### DATA PROVIDED

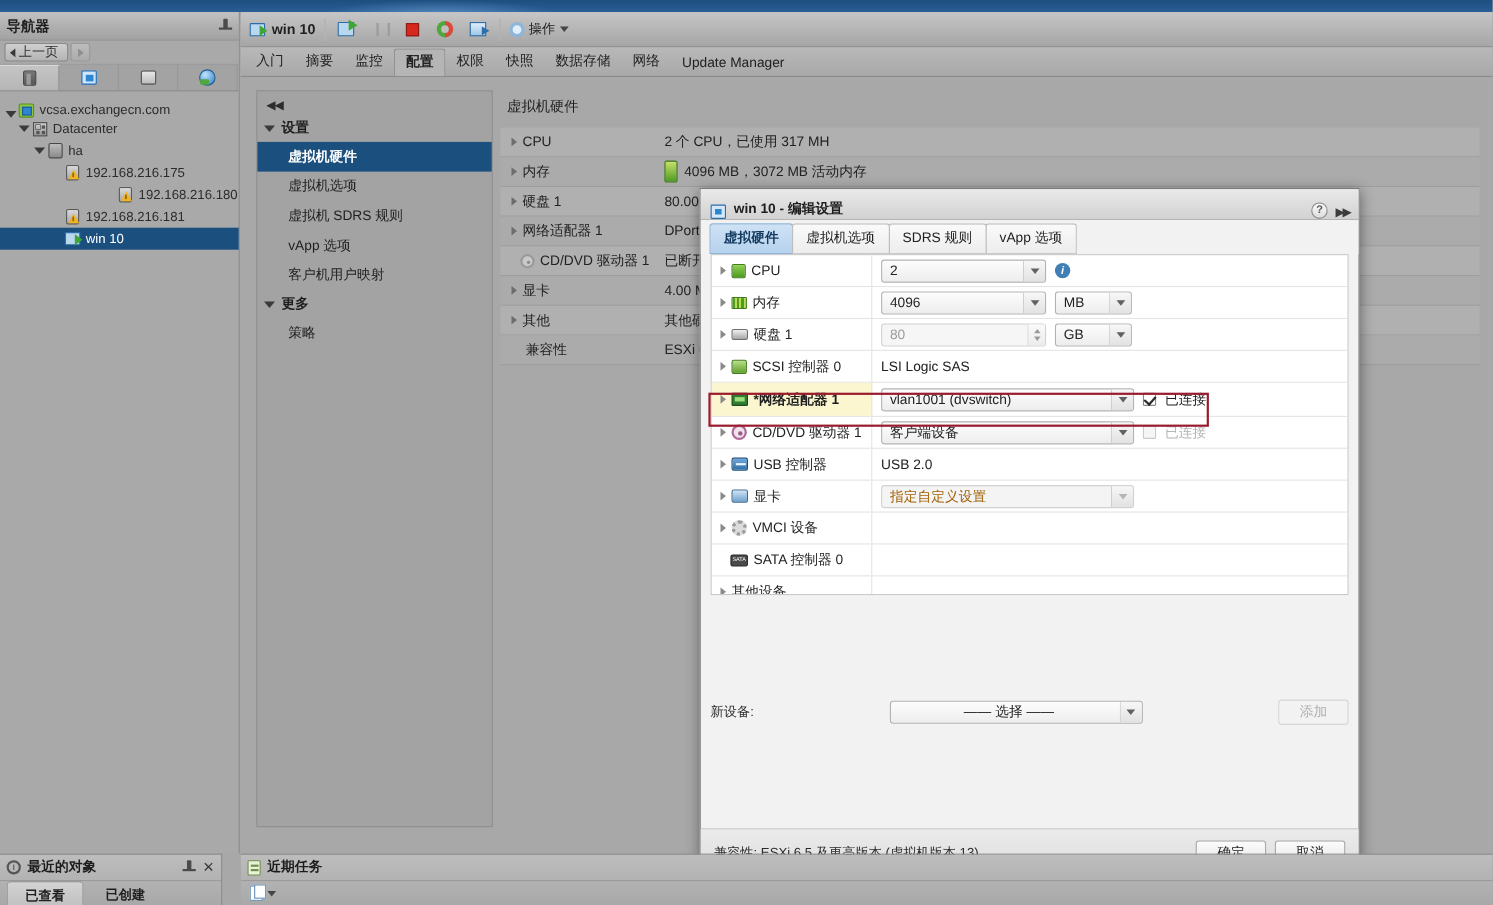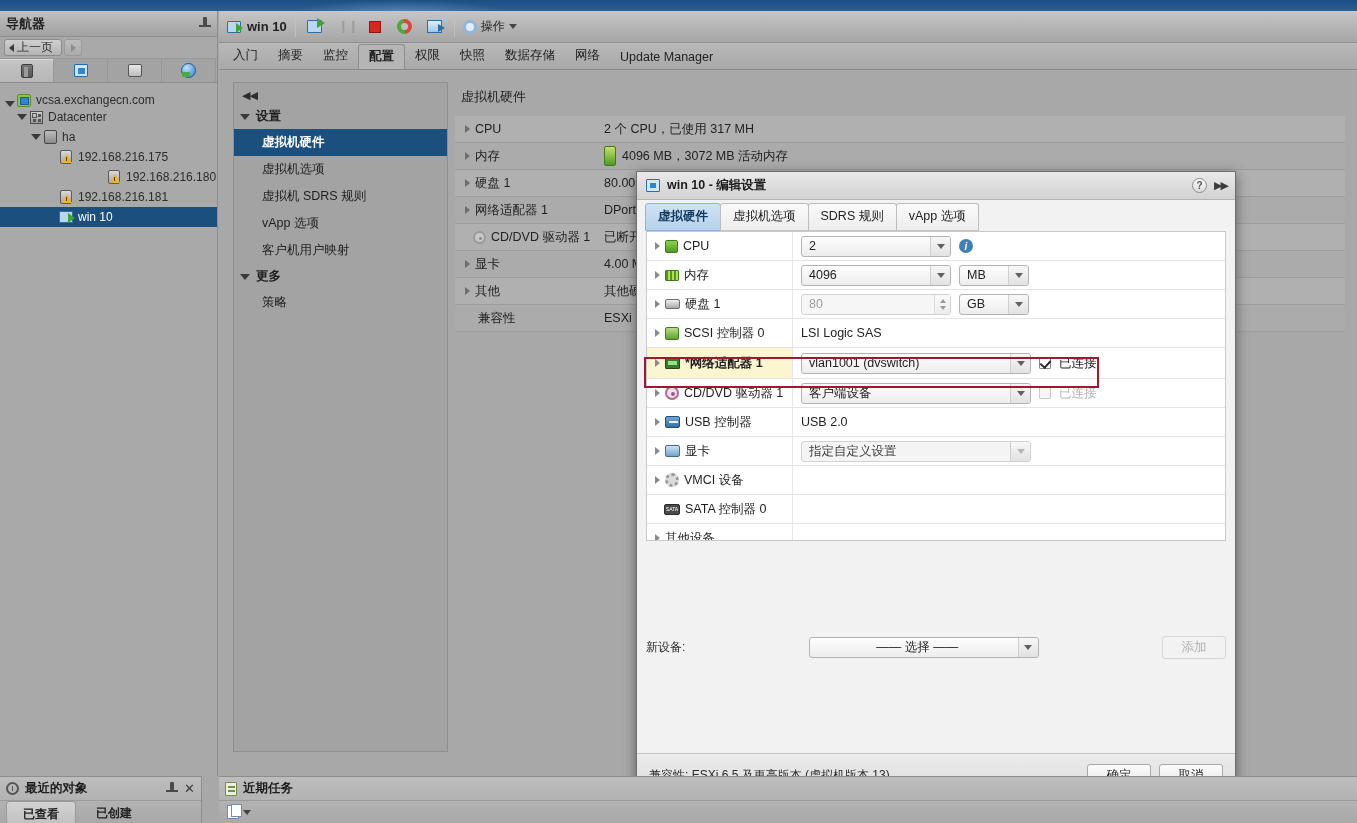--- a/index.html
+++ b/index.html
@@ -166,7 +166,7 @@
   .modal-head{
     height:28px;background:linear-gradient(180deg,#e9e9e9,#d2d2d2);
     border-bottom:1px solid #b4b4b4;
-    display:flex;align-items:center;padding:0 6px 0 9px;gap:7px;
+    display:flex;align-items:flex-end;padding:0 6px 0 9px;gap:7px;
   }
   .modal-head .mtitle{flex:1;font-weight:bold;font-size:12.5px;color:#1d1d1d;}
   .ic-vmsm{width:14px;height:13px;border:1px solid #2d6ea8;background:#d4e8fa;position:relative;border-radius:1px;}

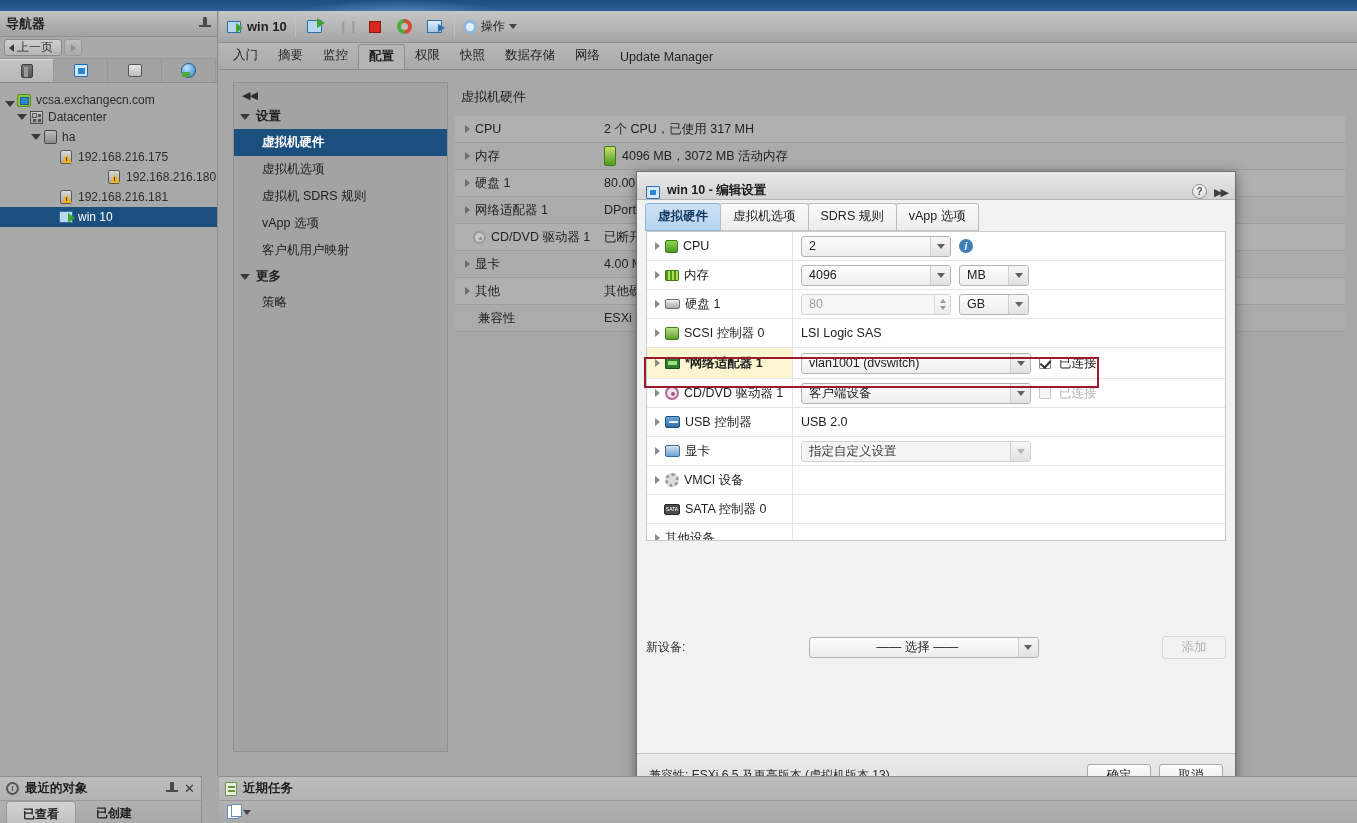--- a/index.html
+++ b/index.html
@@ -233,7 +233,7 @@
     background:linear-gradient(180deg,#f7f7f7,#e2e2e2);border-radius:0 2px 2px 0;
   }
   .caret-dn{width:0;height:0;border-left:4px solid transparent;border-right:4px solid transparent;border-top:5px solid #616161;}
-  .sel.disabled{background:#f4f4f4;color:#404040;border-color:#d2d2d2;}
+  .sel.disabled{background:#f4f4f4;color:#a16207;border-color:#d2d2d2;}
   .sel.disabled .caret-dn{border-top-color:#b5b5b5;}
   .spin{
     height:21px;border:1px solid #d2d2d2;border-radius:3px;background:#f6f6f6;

######
### DATA PROVIDED

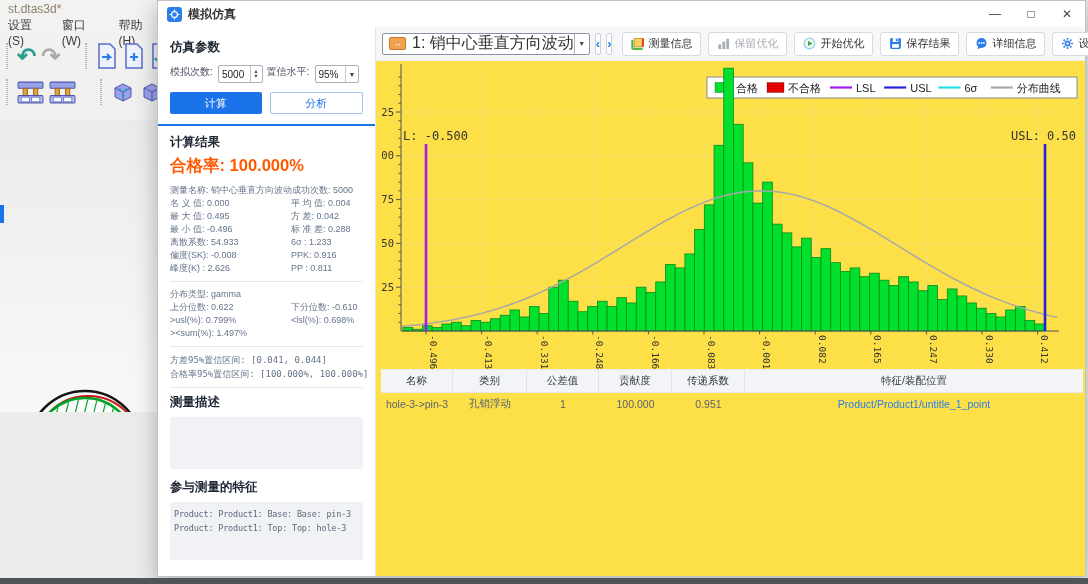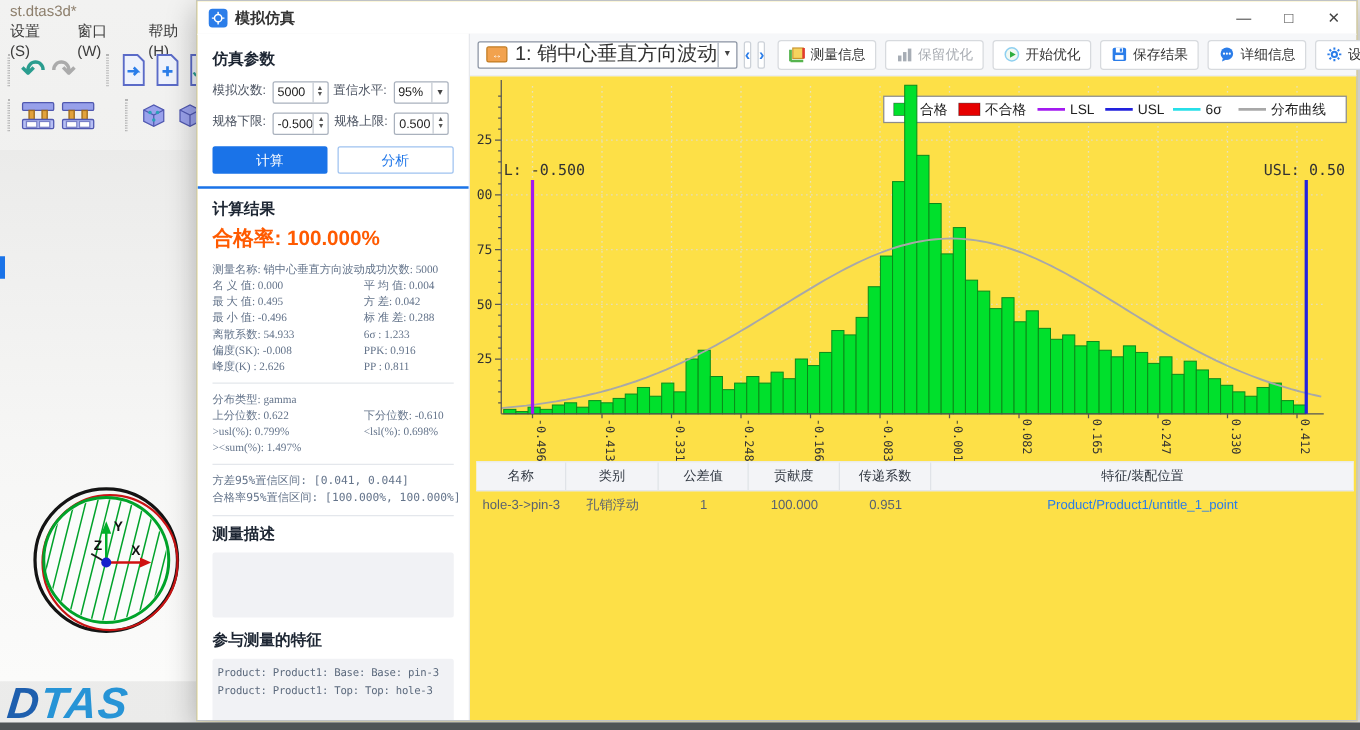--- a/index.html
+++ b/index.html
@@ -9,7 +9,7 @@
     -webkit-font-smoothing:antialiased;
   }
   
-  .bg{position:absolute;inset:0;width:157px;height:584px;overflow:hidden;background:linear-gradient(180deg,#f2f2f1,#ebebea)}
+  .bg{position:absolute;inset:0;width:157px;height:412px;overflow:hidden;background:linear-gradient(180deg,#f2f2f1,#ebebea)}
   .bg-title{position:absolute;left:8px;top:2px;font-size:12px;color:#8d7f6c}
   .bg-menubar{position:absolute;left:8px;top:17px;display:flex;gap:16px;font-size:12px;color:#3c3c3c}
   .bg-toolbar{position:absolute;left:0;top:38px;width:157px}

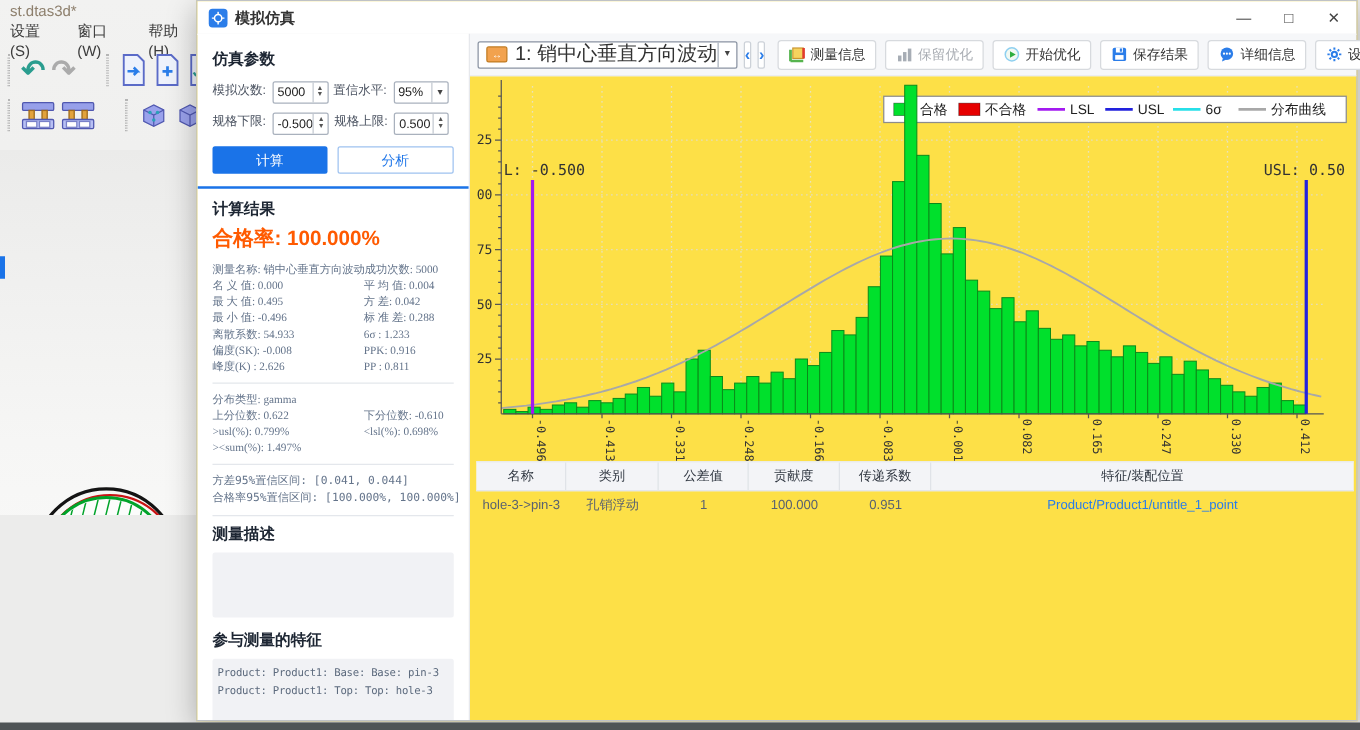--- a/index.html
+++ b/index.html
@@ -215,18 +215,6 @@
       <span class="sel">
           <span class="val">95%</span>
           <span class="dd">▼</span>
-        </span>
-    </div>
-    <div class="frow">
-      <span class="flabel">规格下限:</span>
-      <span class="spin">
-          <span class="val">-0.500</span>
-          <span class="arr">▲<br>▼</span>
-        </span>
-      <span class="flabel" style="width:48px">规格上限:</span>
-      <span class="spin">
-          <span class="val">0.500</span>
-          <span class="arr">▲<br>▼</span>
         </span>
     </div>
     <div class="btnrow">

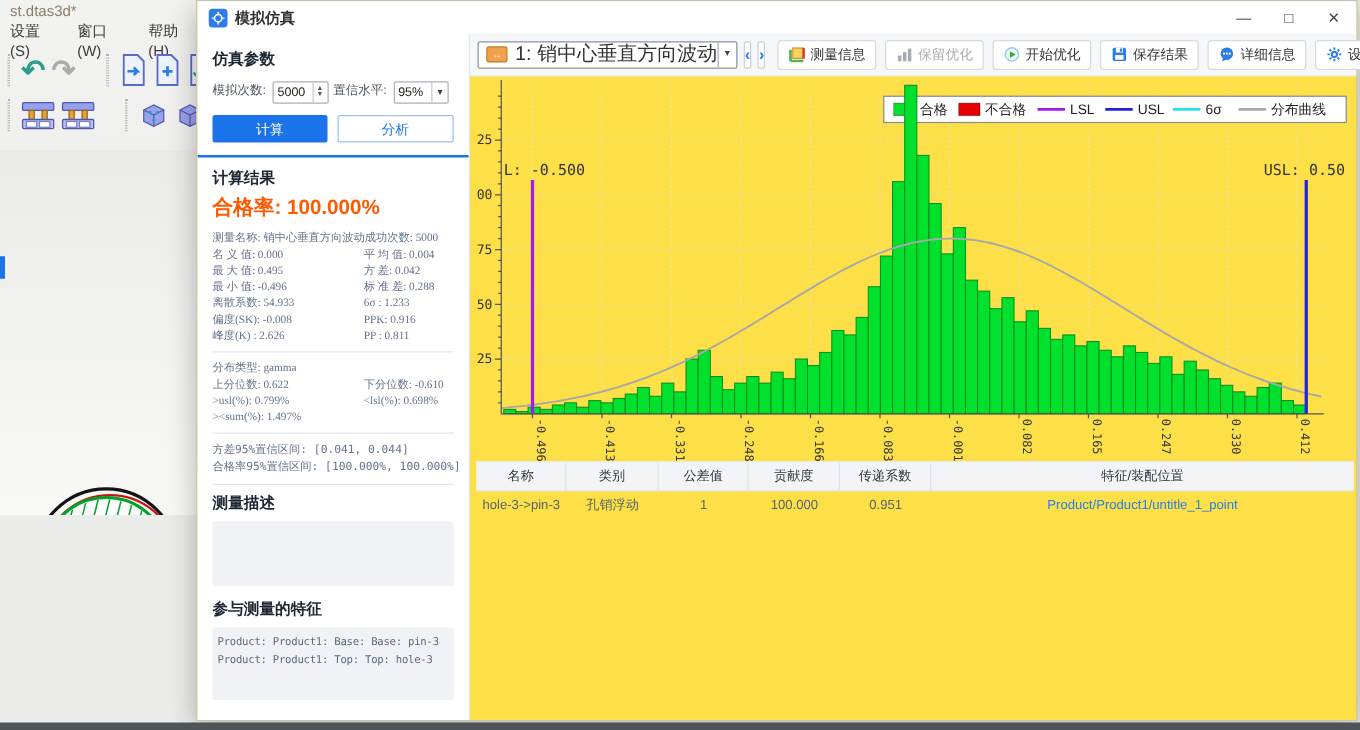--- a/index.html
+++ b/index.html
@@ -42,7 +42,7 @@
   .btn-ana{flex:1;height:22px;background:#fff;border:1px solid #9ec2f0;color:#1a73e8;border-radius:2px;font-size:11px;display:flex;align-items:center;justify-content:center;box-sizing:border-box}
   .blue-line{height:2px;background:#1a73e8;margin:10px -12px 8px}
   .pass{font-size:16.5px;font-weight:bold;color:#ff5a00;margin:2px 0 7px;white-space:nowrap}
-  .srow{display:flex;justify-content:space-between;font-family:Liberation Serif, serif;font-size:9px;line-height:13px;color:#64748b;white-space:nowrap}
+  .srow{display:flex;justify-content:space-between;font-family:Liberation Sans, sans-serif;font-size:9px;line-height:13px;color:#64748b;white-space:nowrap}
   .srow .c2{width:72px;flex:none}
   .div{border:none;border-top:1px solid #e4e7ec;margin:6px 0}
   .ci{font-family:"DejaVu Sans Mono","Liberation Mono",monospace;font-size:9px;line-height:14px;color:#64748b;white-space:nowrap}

######

**ASSIGNMENT**
Write out each line above with the word "background".

**ANSWER BOX**
     height:28px;background:linear-gradient(180deg,#e9e9e9,#d2d2d2);
   .ic-vmsm{width:14px;height:13px;border:1px solid #2d6ea8;background:#d4e8fa;position:relative;border-radius:1px;}
     background:linear-gradient(180deg,#f7f7f7,#e2e2e2);border-radius:0 2px 2px 0;
-  .sel.disabled{background:#f4f4f4;color:#404040;border-color:#d2d2d2;}
+  .sel.disabled{background:#f4f4f4;color:#a16207;border-color:#d2d2d2;}
     height:21px;border:1px solid #d2d2d2;border-radius:3px;background:#f6f6f6;
-  .bg{position:absolute;inset:0;width:157px;height:584px;overflow:hidden;background:linear-gradient(180deg,#f2f2f1,#ebebea)}
+  .bg{position:absolute;inset:0;width:157px;height:412px;overflow:hidden;background:linear-gradient(180deg,#f2f2f1,#ebebea)}
   .btn-ana{flex:1;height:22px;background:#fff;border:1px solid #9ec2f0;color:#1a73e8;border-radius:2px;font-size:11px;display:flex;align-items:center;justify-content:center;box-sizing:border-box}
   .blue-line{height:2px;background:#1a73e8;margin:10px -12px 8px}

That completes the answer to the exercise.